All the goddesses are different forms of the Goddess Durga. Needless to mention, that each plant/tree has its significance in the day to day life of a common man, either in the form of staple diet, or as a spice of as part of medicinal plant.
Many have even opined that the Nabapatrika is a form of Durga herself, which symbolises all the aspects of nature in a complex vegetative state. According to a scholar the plant symbolises the “festive enactment of Durga’s return of the blood of the buffalo demon to the earth so that the order of the world be re-established and luxuriant vegetation appear.” As far as placing the Nabapatrika next to Lord Ganesh’s idol is concerned, it can be surmised that the same is due to Lord Ganesh being credited to be the creator of eighteen medicinal plants, for which he is known as Astadasausadhisrsti.
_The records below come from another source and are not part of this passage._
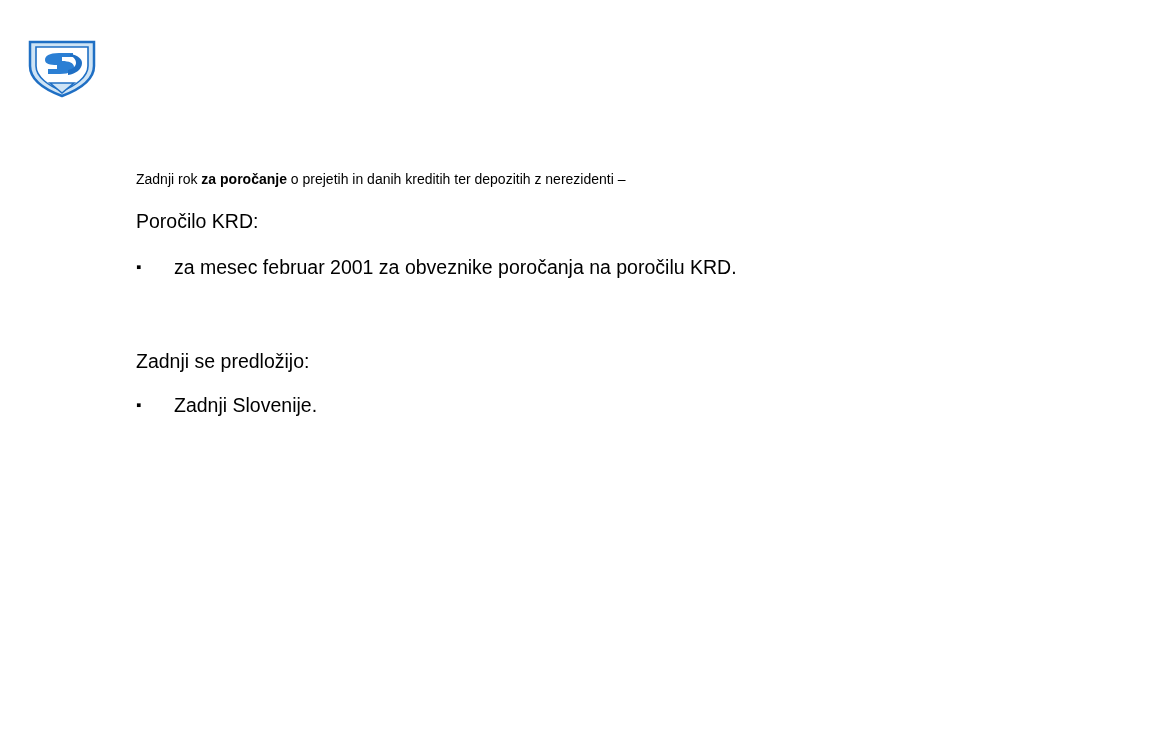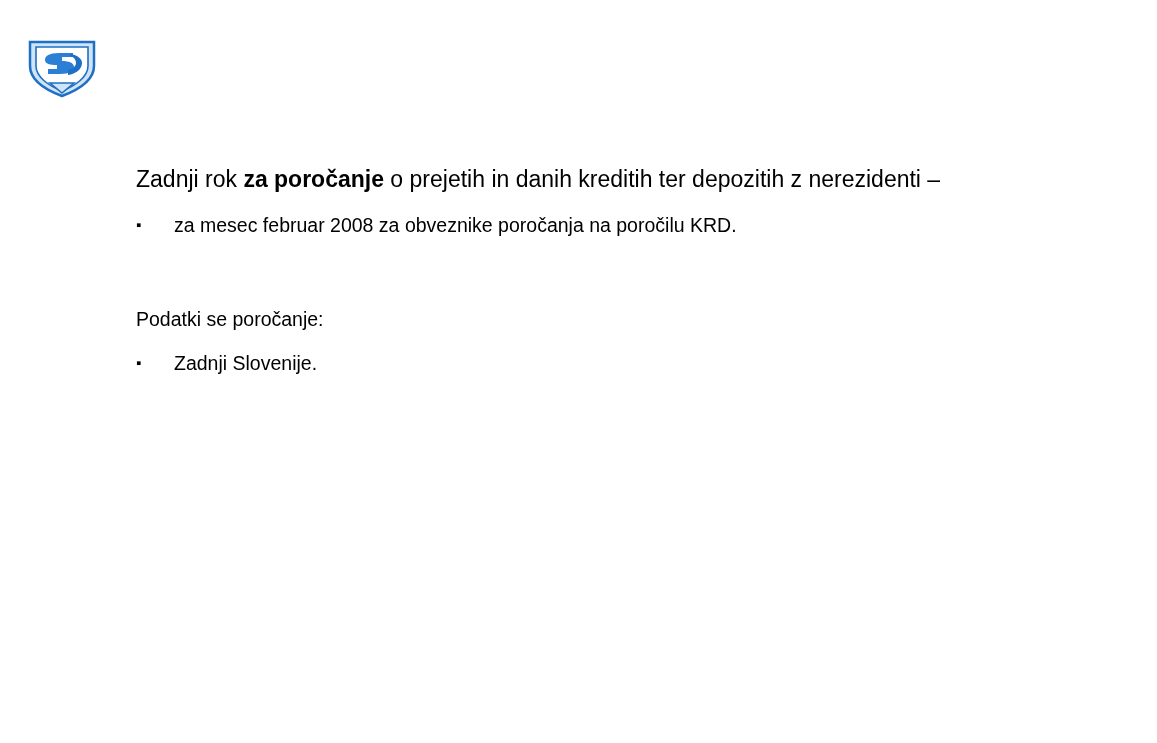--- a/index.html
+++ b/index.html
@@ -34,7 +34,7 @@
     width: 890px;
   }
   .para-justify {
-    font-size: 23px;
+    font-size: 14px;
     line-height: 42px;
     text-align: justify;
     text-justify: inter-word;

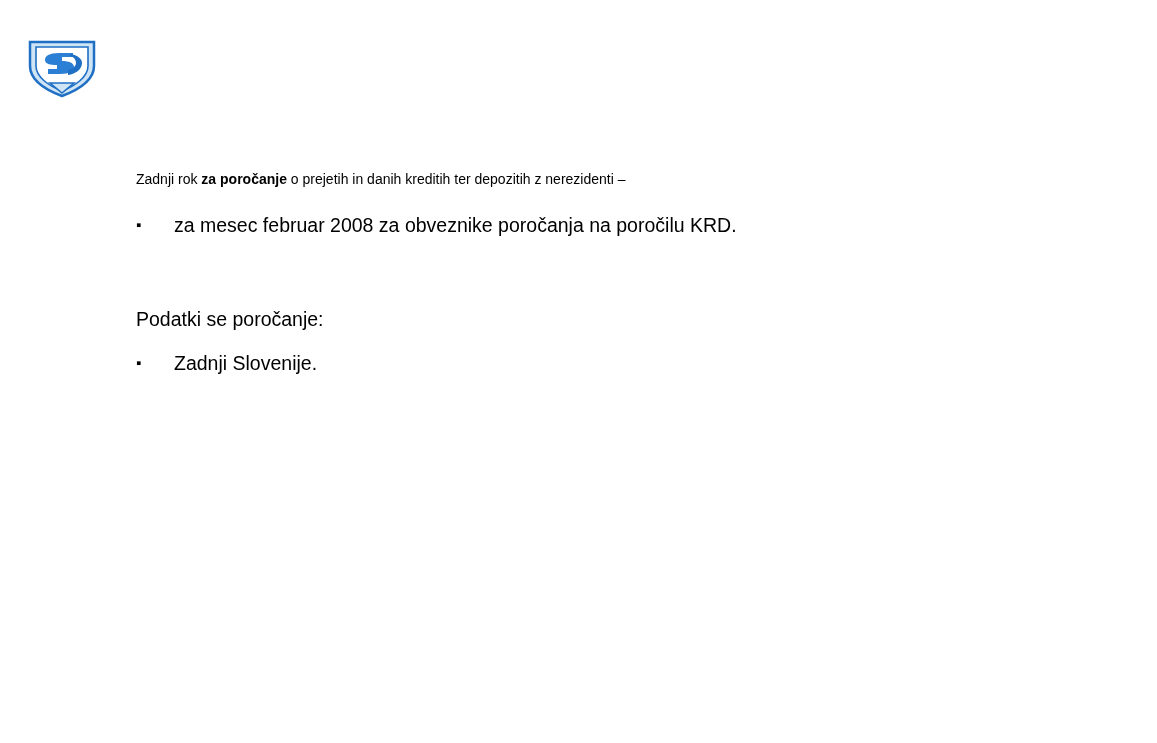--- a/index.html
+++ b/index.html
@@ -97,6 +97,7 @@
 
     <p class="para-justify"><span>Zadnji rok </span><span class="bold">za poročanje</span><span> o prejetih in danih kreditih ter depozitih z nerezidenti –</span></p>
 
+    <p class="para-plain">Poročilo KRD:</p>
 
     <div class="bullet-row mt-first-bullet">
       <span class="marker">▪</span>

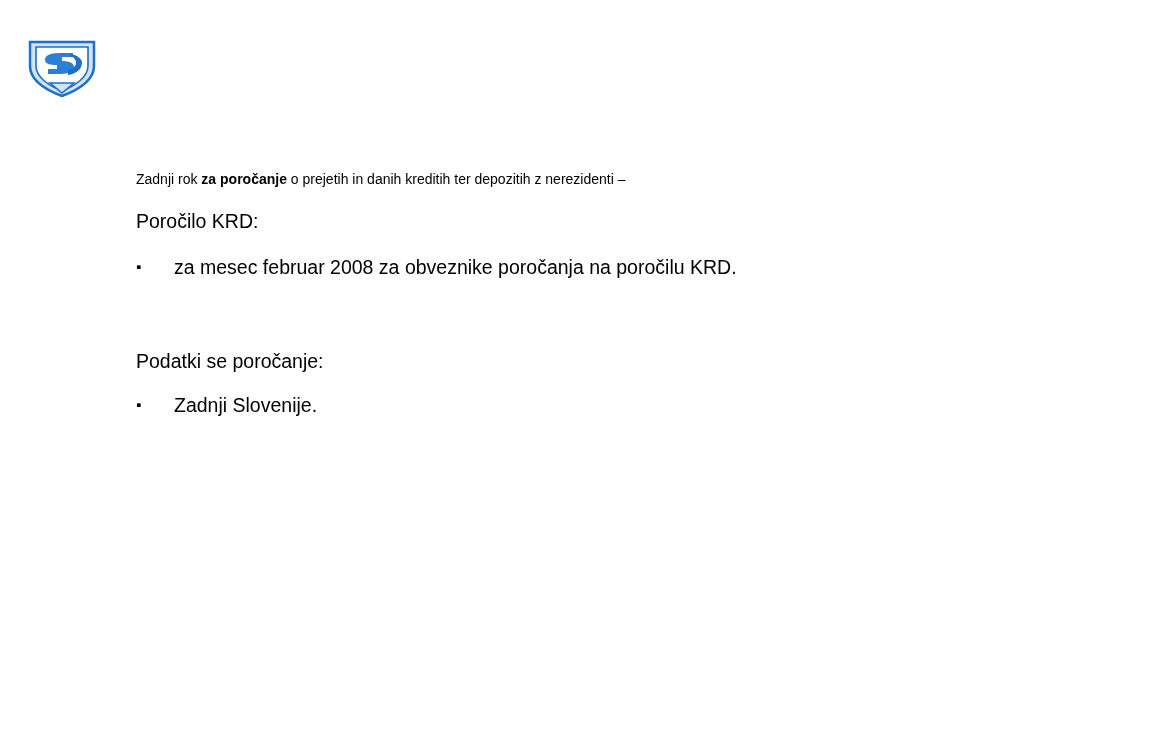--- a/index.html
+++ b/index.html
@@ -101,7 +101,7 @@
 
     <div class="bullet-row mt-first-bullet">
       <span class="marker">▪</span>
-      <span class="text">za mesec februar 2008 za obveznike poročanja na poročilu KRD.</span>
+      <span class="text">za mesec februar 2001 za obveznike poročanja na poročilu KRD.</span>
     </div>
 
     <div class="spacer-block"></div>

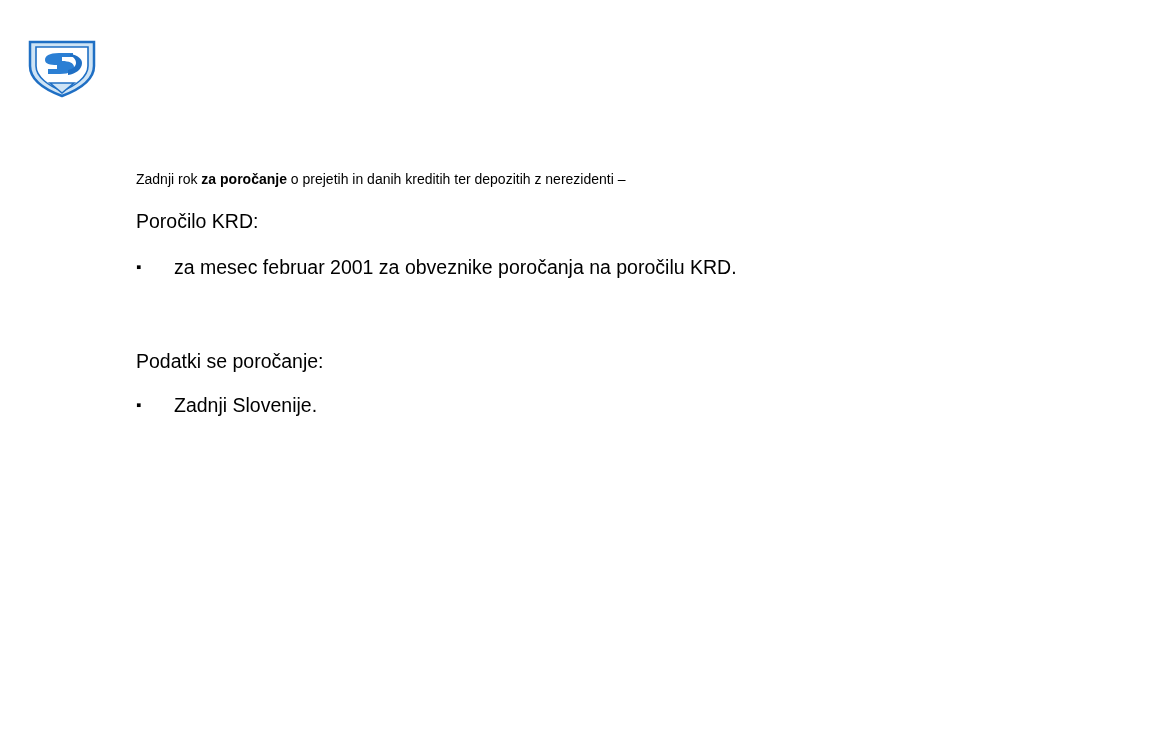--- a/index.html
+++ b/index.html
@@ -106,7 +106,7 @@
 
     <div class="spacer-block"></div>
 
-    <p class="para-plain mt-second-group">Podatki se poročanje:</p>
+    <p class="para-plain mt-second-group">Zadnji se predložijo:</p>
 
     <div class="bullet-row mt-second-bullet">
       <span class="marker">▪</span>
Many also feel that the worship of Kala-bou in the form of Nabapatrika might not have anything to do with Lord Ganesh at all. It could just have been a local or a primitive practice of worshipping the Mother Earth for a rich harvest and with the popularity of the Durga Puja, this ritual was assimilated in the festivities. In the absence of idol-worship, the Nabapatrika was the symbol of Mother Nature herself.
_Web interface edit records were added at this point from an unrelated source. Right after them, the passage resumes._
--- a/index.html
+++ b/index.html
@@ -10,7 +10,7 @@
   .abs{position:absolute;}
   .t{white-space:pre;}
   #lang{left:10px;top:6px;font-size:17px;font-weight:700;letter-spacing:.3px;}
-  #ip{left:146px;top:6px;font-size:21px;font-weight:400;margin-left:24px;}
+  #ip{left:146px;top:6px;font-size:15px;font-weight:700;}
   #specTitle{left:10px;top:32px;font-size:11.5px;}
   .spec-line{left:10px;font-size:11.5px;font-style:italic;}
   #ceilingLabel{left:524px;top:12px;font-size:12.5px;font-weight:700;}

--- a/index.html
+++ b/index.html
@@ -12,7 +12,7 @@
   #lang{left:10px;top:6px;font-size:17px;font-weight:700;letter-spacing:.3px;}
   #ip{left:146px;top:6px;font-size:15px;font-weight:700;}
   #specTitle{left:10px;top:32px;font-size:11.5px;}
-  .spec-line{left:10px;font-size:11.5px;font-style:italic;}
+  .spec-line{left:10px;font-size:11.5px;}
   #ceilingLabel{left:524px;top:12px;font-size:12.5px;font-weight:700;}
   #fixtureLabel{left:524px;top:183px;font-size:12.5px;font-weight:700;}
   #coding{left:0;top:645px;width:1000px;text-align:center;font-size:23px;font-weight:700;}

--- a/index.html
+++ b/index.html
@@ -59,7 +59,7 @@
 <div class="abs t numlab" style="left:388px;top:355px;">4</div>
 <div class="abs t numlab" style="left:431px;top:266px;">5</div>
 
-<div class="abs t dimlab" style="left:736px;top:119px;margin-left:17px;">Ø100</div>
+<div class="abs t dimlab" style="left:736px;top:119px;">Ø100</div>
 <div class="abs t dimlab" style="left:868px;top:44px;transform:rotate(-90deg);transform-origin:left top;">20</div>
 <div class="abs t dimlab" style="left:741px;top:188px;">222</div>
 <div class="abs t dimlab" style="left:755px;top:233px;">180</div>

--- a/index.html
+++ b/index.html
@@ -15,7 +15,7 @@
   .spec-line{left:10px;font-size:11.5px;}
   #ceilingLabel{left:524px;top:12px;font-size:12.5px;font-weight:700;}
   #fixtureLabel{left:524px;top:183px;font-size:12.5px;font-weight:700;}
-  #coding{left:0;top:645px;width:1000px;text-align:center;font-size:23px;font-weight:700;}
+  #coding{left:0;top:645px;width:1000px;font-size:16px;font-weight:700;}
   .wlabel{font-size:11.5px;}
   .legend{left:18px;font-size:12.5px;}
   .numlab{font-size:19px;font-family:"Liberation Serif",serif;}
Autumn or sharad-ritu was also the season for reaping crops and the peasants worshipped the Nabapatrika for a rich and bountiful harvest. As far as the placement of the Kala-bou is concerned, since Kartik was a confirmed bachelor, it was logical to place ‘her’ next to Ganesh! In fact, the worshipping of Nabapatrika in its original form is still prevalent in some parts of Eastern India.
Finally, to conclude, here is an interesting folktale related to Kola-bou. According to this tale, the wedding procession of Ganesh had not gone very far from home, when Ganesh remembered that he had forgotten something. On returning, he found his mother Durga eating bowlfuls of rice and gorging herself. Ganesh found it odd and asked his mother, as to why was she gorging herself. To this Durga is supposed to have said – “Jodi tor bou aamaake khete na dai? (What if your wife did not give me enough food to eat?). Hearing this Ganesh was upset, he stepped out of his home, cut a banana tree and gave it to her saying “etai tomar bou (this is your daughter-in-law)”. Later, Ganesh was married off to the banana tree and thus the name Kala-bou, or the banana bride.
Interestingly, till quite some time back, in rural Bengal many mother-in-laws would be in a perennial fear of not getting enough food when their new daughter-in-laws came home, and tried to wield more authority on their sons. An interesting folk tale with mythological connotations, where the food has always been a source of trouble!